It should be possible to create a U.S. housing finance system without the need for potentially risky entities like government-sponsored mortgage finance agencies Fannie Mae and Freddie Mac, Federal Reserve Chairman Ben Bernanke said.

Bernanke, in a letter to Representative Marcy Kaptur that was released on Friday, said the housing finance system should ensure successful funding of mortgages and support a secondary mortgage market even during times of financial stress without creating firms that pose systemic risk.

There are a variety of organizational forms that might replace Fannie Mae and Freddie Mac that could likely provide mortgage credit without the systemic risks associated with these institutions in the past, he said in the letter.

Fannie Mae and Freddie Mac , which own or guarantee around half of U.S. mortgages, were taken over by the federal government at the height of the financial crisis in 2008 as loan losses mounted.
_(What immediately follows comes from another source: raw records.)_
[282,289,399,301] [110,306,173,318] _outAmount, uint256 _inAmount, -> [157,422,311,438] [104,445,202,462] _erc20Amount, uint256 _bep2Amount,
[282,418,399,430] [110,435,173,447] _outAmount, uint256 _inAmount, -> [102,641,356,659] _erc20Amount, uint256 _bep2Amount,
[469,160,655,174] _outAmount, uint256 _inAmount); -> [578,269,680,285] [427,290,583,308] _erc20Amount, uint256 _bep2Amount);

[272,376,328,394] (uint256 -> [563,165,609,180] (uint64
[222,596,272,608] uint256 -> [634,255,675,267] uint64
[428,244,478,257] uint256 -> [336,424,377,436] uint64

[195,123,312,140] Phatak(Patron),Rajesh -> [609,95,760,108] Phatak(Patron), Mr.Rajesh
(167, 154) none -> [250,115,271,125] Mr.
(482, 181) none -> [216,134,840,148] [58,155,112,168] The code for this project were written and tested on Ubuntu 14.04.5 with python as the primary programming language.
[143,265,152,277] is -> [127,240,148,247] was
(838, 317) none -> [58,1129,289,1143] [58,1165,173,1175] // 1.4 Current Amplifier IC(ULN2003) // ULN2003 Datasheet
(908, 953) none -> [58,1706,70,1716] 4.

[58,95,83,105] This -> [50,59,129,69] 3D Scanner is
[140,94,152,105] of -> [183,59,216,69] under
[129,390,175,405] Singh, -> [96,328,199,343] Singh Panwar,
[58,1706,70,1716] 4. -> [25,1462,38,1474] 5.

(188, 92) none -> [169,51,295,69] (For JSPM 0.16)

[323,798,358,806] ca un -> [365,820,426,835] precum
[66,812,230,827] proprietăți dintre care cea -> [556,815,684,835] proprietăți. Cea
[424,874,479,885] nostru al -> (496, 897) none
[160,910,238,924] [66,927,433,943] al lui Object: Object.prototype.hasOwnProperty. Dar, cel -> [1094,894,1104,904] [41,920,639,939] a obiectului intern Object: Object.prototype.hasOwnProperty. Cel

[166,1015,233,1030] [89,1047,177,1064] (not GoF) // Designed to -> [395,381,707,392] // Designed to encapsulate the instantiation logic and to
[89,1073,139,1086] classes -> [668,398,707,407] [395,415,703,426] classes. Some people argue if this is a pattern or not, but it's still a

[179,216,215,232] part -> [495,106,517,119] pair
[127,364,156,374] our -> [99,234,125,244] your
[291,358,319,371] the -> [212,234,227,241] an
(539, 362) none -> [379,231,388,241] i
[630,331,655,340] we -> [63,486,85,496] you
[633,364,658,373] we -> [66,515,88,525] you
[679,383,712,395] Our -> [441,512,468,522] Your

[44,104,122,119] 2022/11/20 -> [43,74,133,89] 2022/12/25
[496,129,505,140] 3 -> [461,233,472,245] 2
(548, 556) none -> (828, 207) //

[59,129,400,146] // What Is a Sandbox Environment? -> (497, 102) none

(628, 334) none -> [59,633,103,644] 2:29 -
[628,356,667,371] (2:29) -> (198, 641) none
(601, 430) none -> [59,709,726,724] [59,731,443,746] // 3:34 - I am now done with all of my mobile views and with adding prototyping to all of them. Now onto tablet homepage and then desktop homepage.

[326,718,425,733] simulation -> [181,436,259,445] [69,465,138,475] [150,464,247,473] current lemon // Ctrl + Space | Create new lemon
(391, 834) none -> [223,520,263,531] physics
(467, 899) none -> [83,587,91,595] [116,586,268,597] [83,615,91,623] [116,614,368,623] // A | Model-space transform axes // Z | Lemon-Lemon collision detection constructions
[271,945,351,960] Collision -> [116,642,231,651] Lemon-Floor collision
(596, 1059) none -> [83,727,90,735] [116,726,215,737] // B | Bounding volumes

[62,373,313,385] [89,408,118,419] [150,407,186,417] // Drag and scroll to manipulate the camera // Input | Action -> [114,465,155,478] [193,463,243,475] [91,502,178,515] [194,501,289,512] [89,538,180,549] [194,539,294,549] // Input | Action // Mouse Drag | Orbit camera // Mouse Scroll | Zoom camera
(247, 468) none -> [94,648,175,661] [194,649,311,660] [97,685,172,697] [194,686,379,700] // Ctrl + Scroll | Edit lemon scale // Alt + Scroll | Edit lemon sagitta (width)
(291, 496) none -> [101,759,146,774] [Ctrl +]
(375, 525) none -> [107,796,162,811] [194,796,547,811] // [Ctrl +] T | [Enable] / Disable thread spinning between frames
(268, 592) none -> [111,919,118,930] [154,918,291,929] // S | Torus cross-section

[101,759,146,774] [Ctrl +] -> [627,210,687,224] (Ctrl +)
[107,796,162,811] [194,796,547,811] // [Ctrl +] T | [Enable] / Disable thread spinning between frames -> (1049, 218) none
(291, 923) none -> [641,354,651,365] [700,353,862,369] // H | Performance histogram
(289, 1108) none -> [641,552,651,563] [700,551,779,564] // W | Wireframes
The firms were shareholder-owned but operated under a congressional charter, which led investors to believe the government would bail them out in a crisis.

The companies do not lend directly to home owners, but buy mortgages from lenders and repackage them as securities or hold them in their own portfolio as part of a system that was seen as ensuring widely available funding to support homeownership. Fannie Mae and Freddie Mac operate under a mandate to promote affordable housing

The firms remain under government control, and the Obama administration is only just beginning to grapple with how to overhaul the housing finance system.

Many blame the implicit government guarantee for debt issued by Fannie Mae and Freddie Mac for playing a leading role in inflating a housing bubble that then burst and led to a painful recession.

The two companies have already received more than $146 billion in assistance from the government's unlimited credit line, and Fannie Mae on Thursday asked for an additional $1.5 billion in taxpayer aid.

The Fed chairman said he backs a proposal by Treasury Secretary Timothy Geithner that would encourage risk-based pricing of any government guarantees.

Such explicit pricing is a key step toward stopping any transference of bad assets by the private sector to government agencies or enterprises, and for encouraging prudent lending and a sound mortgage finance system, he said.